** Opening Materials provided block **

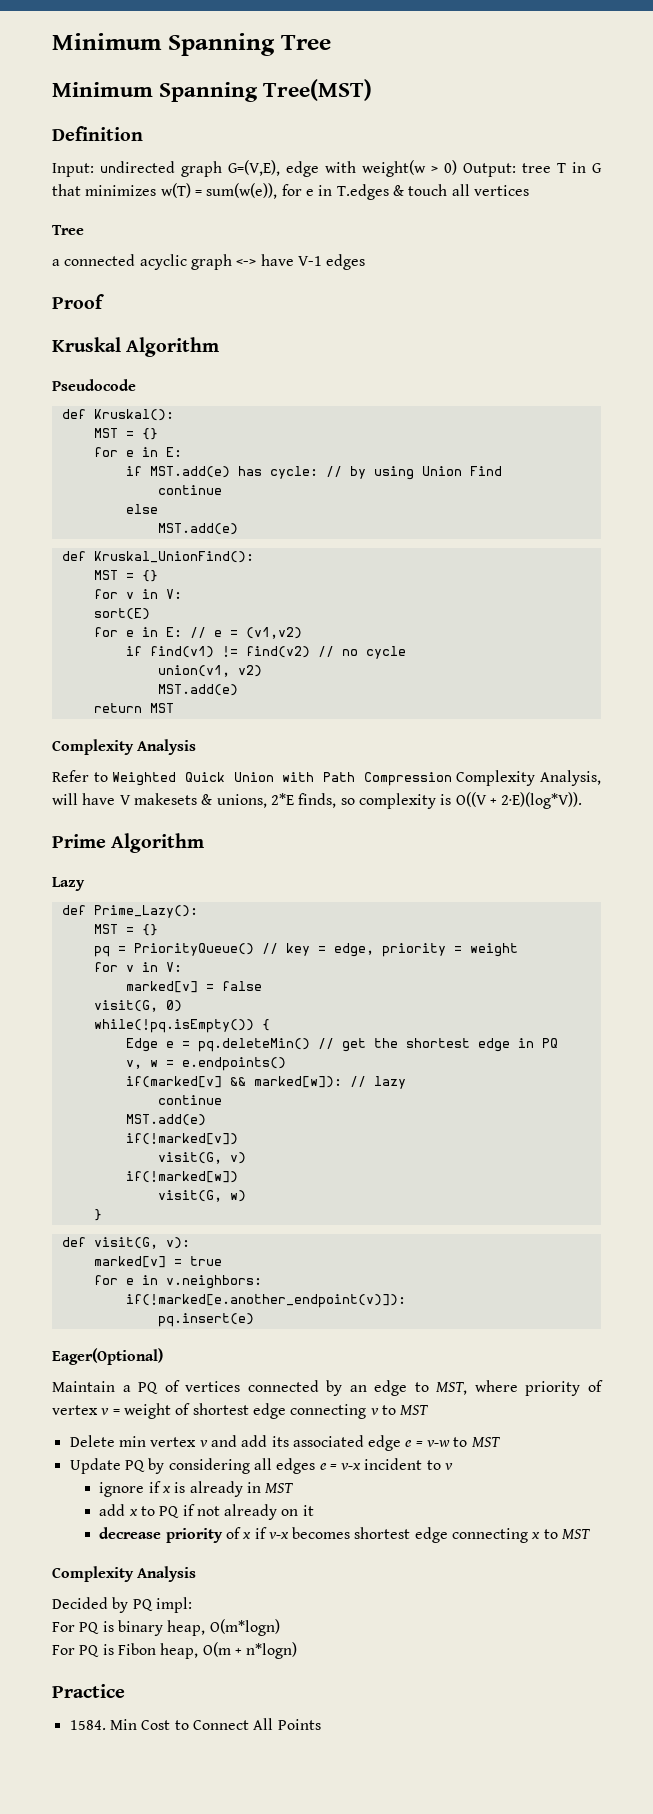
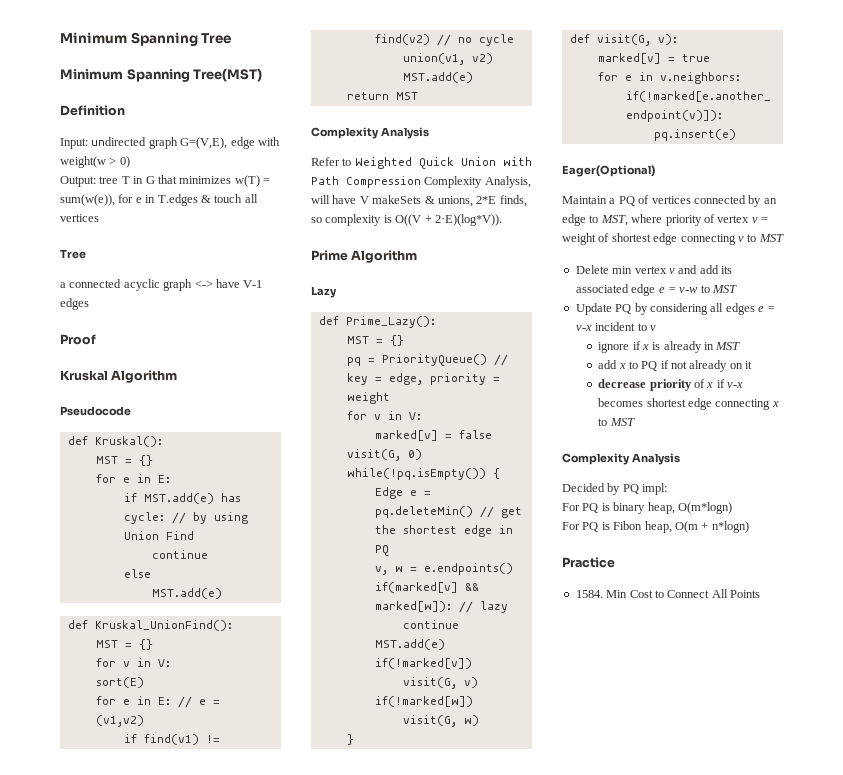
- Input: undirected graph G=(V,E), edge with weight(w > 0) Output: tree T in G that minimizes w(T) = sum(w(e)), for e in T.edges & touch all vertices
+ Input: undirected graph G=(V,E), edge with weight(w > 0)
+ Output: tree T in G that minimizes w(T) = sum(w(e)), for e in T.edges & touch all vertices
- Refer to Weighted Quick Union with Path Compression Complexity Analysis, will have V makesets & unions, 2*E finds, so complexity is O((V + 2·E)(log*V)).
+ Refer to Weighted Quick Union with Path Compression Complexity Analysis, will have V makeSets & unions, 2*E finds, so complexity is O((V + 2·E)(log*V)).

** Closing Materials provided block **

- **Requirement**
Give all entries again verbatim, without any images.

- **Result of the exercise**
- Input: undirected graph G=(V,E), edge with weight(w > 0) Output: tree T in G that minimizes w(T) = sum(w(e)), for e in T.edges & touch all vertices
+ Input: undirected graph G=(V,E), edge with weight(w > 0)
+ Output: tree T in G that minimizes w(T) = sum(w(e)), for e in T.edges & touch all vertices
- Refer to Weighted Quick Union with Path Compression Complexity Analysis, will have V makesets & unions, 2*E finds, so complexity is O((V + 2·E)(log*V)).
+ Refer to Weighted Quick Union with Path Compression Complexity Analysis, will have V makeSets & unions, 2*E finds, so complexity is O((V + 2·E)(log*V)).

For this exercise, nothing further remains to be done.